5. STRATEGIES FOR DEVELOPMENT 1. State government need to prioritize ornamental fish culture sector as an avocation for employment generation especially for women inhabiting in rural and suburban areas. 2. Awareness activities in respect of aquarium setting, keeping, maintenance, species of fishes, their behaviour, life history, traits and compatibility of selected species are to be initiated. 3. Popularization of indigenous ornamental fishes in domestic and export markets. 4. Organize seminars, symposium, workshop and exhibition on ornamental fishery potential etc. 5. Status of ornamental fish breeding and culture .Species used for culture are mostly egg layers such as gold fish, angel, gouramis, and Oscar. Among live bearers, molly, guppy, platy, sword tail etc are preferred for culture. 6. Schemes on ornamental fish breeding and culture be initiated, promoted and implemented by Government, MPEDA etc. MPEDA has opened a office at Guwahati to encourage local youth and fishers to develop this sector.
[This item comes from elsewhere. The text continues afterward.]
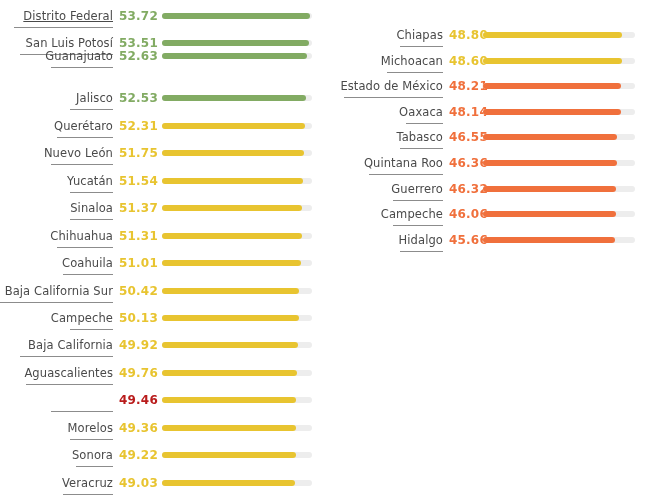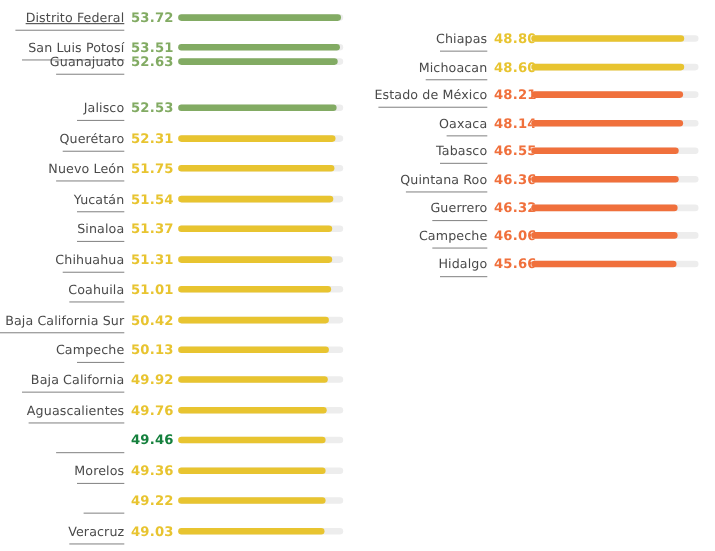"49.46" div.value { color: #15803d -> #b91c1c }
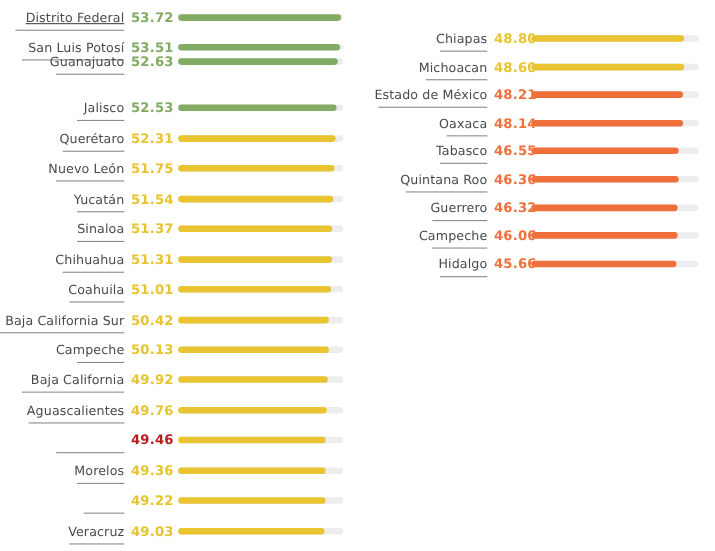"Sonora" div.label-cell { html: none -> <div>Sonora</div> }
It provides 10% assistance on the FOB value of the ornamental fishes exported to other countries. 50% subsidy is given on loans taken to setup a unit up to Rs 40,000/-. 7. For breeding, the needed infrastructure facilities have to be set up, supported by relevant technical knowhow. 8. Rearing of commercially important ornamental species can be undertaken in recirculation and flow through water system to maintain good water quality and to stimulate natural running water condition. 9. Technologies on the production of live fish food and nutritionally balanced dry feed in pellets, powder, flakes, microcapsules etc should be developed so that they can be extended to the hobbyists and entrepreneurs. 10. MPEDA in Chennai on 16th May 1997 suggested 540 Fresh Water Aquaculture

(a) To set up commercial ornamental fish production farms with infrastructure and technical experts. (b) Ornamental fish culture needs to be provided with facilities and concession as given to agricultural sector. (c) Training programme on different aspects of aquarium management be taken up. (d) Small-scale farmers need to be assisted. (e) Farm be equipped with fish pathology laboratory. (f) Health centres for quarantine certification. (g) Creating awareness on marketing of ornamental fish.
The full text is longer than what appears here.